### TASK DESCRIPTION
The records below need to be set down again exactly; their images stay out.

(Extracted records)
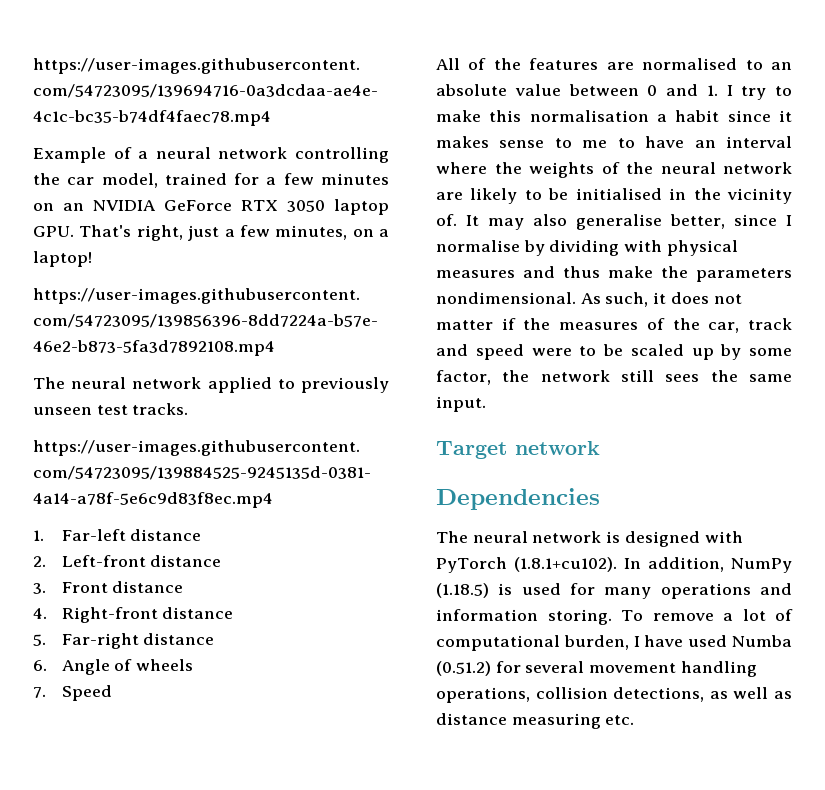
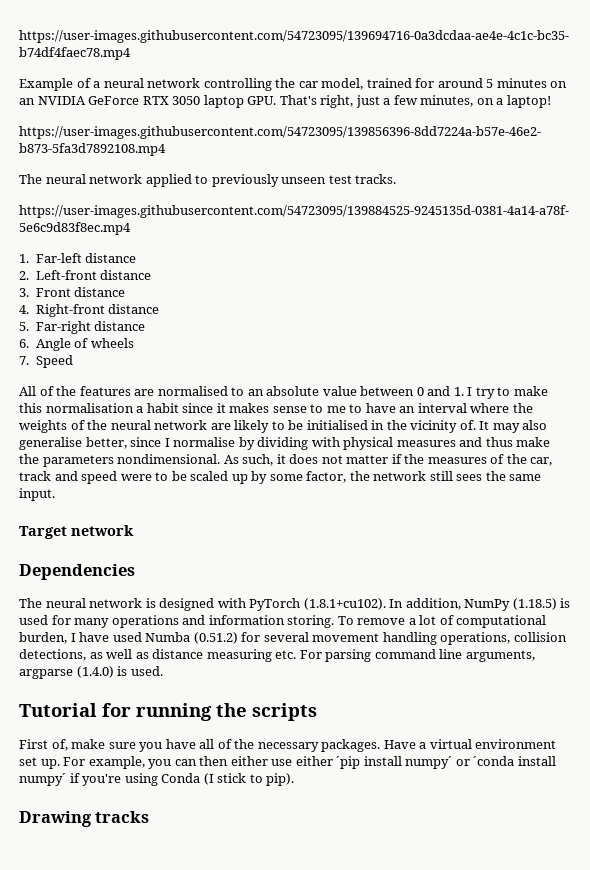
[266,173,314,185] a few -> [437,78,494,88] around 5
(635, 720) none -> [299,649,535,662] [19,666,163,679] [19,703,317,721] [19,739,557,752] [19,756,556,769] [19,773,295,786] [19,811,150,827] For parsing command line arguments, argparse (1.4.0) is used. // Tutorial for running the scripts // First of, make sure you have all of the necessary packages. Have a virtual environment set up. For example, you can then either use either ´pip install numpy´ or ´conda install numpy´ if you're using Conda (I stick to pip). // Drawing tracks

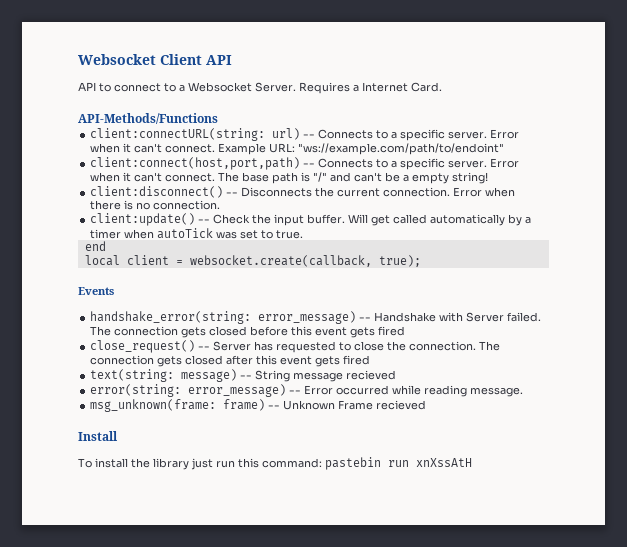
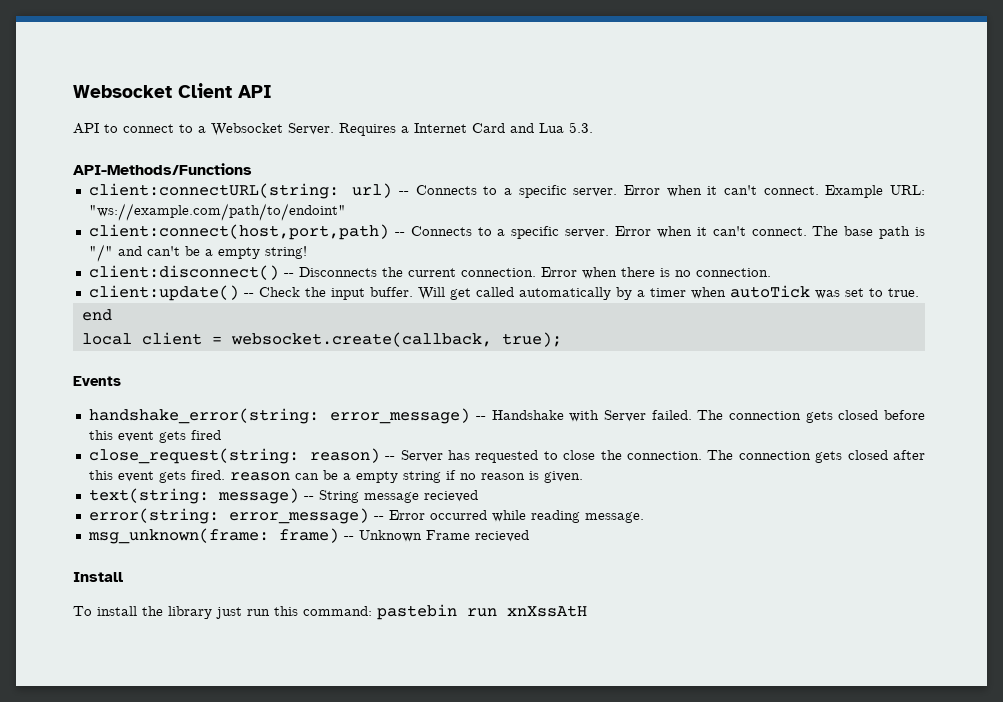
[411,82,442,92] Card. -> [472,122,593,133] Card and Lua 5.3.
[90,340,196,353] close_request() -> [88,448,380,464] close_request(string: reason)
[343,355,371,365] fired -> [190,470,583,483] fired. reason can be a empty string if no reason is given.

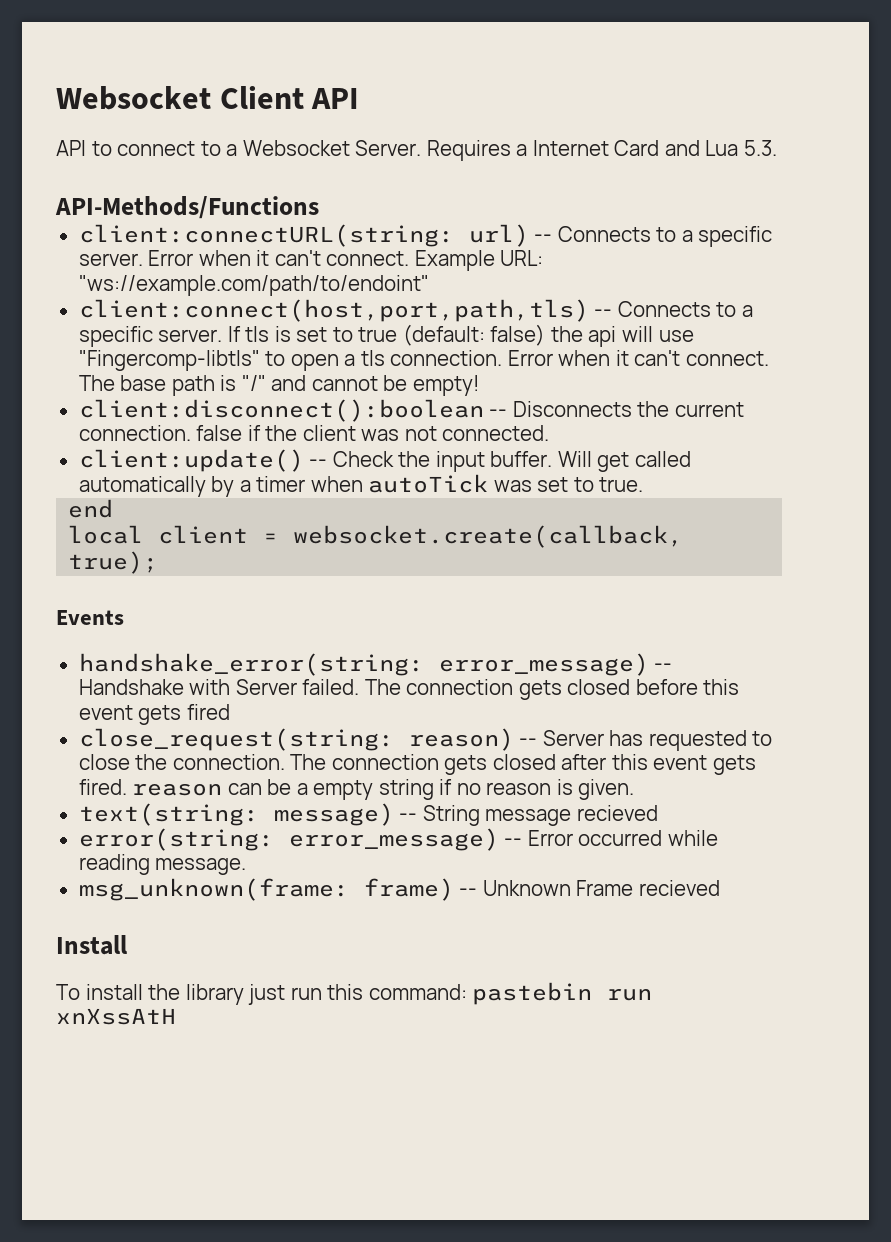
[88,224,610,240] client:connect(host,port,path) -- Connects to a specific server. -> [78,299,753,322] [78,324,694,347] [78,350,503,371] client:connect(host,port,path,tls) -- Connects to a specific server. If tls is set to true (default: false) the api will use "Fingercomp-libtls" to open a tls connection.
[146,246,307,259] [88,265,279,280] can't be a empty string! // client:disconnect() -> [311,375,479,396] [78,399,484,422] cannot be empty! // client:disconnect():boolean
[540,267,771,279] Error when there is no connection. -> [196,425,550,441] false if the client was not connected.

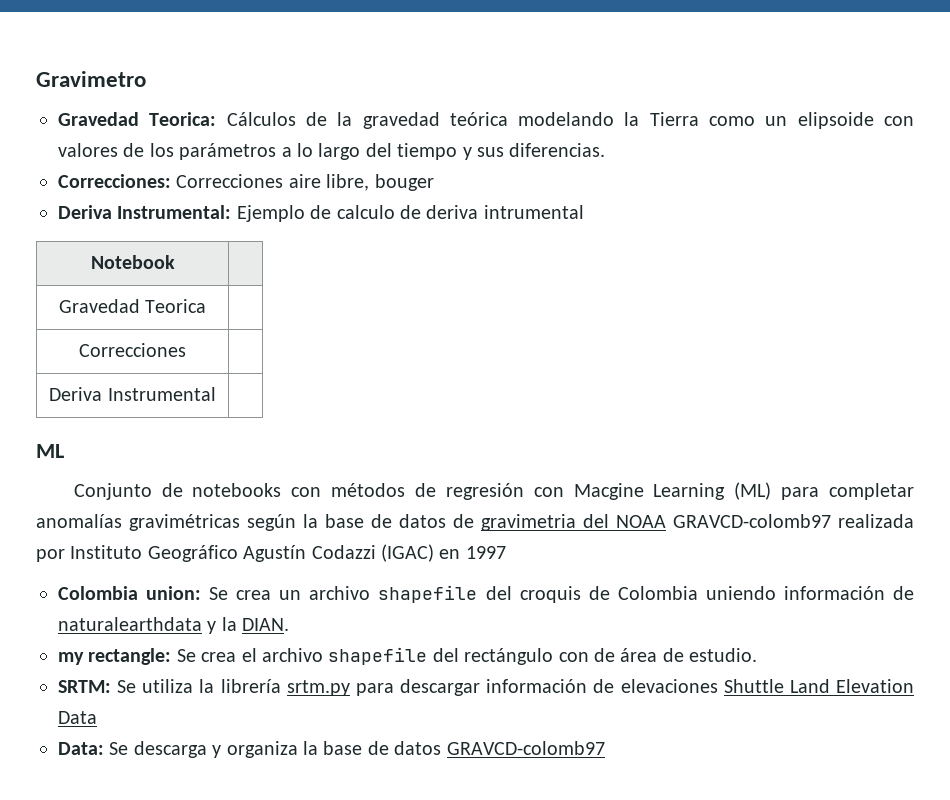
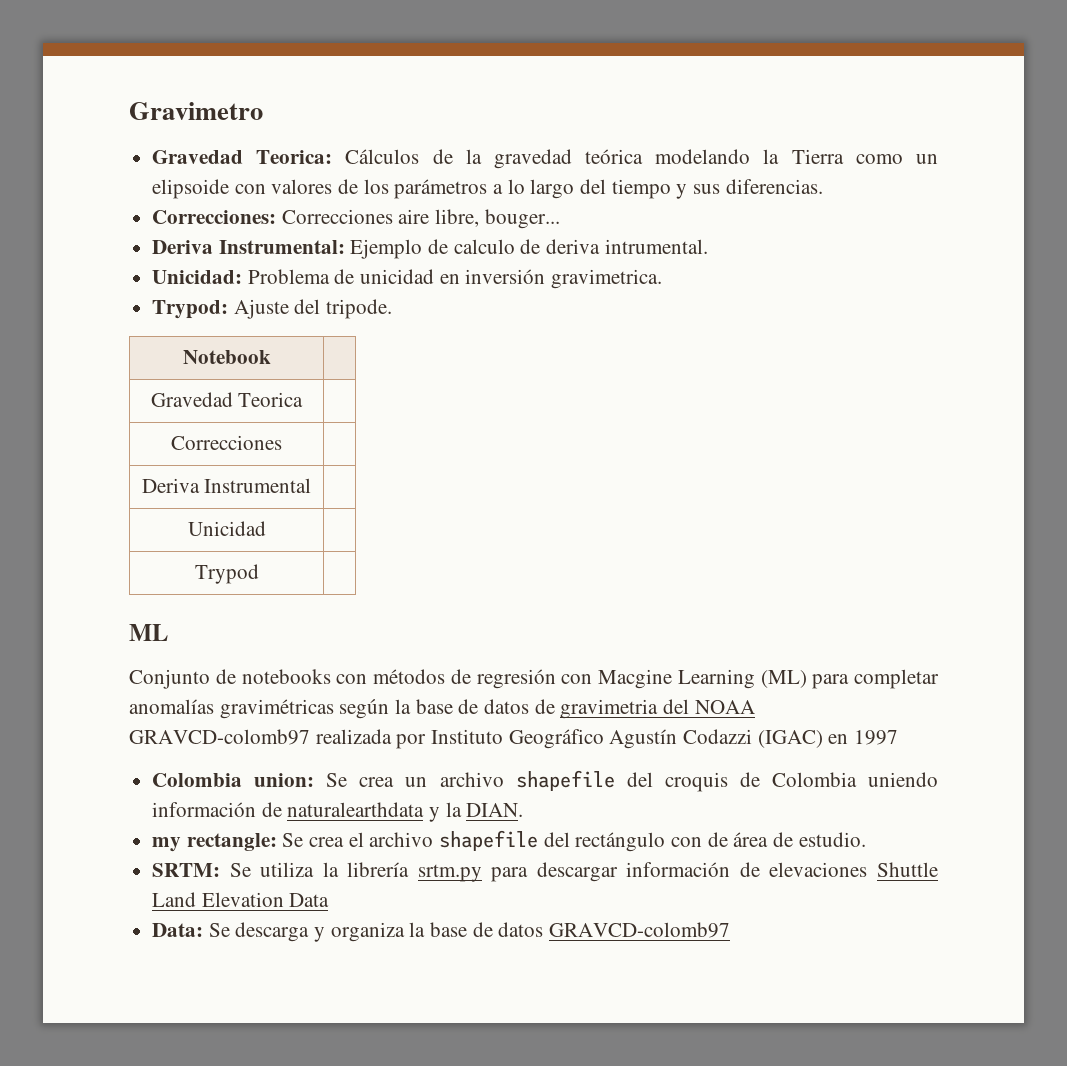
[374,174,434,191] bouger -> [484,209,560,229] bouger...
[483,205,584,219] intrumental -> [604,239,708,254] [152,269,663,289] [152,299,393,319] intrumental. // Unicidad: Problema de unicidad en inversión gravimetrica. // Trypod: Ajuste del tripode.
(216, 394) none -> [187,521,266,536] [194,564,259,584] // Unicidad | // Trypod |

### ANSWER SPACE
[266,173,314,185] a few -> [437,78,494,88] around 5
(635, 720) none -> [299,649,535,662] [19,666,163,679] [19,703,317,721] [19,739,557,752] [19,756,556,769] [19,773,295,786] [19,811,150,827] For parsing command line arguments, argparse (1.4.0) is used. // Tutorial for running the scripts // First of, make sure you have all of the necessary packages. Have a virtual environment set up. For example, you can then either use either ´pip install numpy´ or ´conda install numpy´ if you're using Conda (I stick to pip). // Drawing tracks

[411,82,442,92] Card. -> [472,122,593,133] Card and Lua 5.3.
[90,340,196,353] close_request() -> [88,448,380,464] close_request(string: reason)
[343,355,371,365] fired -> [190,470,583,483] fired. reason can be a empty string if no reason is given.

[88,224,610,240] client:connect(host,port,path) -- Connects to a specific server. -> [78,299,753,322] [78,324,694,347] [78,350,503,371] client:connect(host,port,path,tls) -- Connects to a specific server. If tls is set to true (default: false) the api will use "Fingercomp-libtls" to open a tls connection.
[146,246,307,259] [88,265,279,280] can't be a empty string! // client:disconnect() -> [311,375,479,396] [78,399,484,422] cannot be empty! // client:disconnect():boolean
[540,267,771,279] Error when there is no connection. -> [196,425,550,441] false if the client was not connected.

[374,174,434,191] bouger -> [484,209,560,229] bouger...
[483,205,584,219] intrumental -> [604,239,708,254] [152,269,663,289] [152,299,393,319] intrumental. // Unicidad: Problema de unicidad en inversión gravimetrica. // Trypod: Ajuste del tripode.
(216, 394) none -> [187,521,266,536] [194,564,259,584] // Unicidad | // Trypod |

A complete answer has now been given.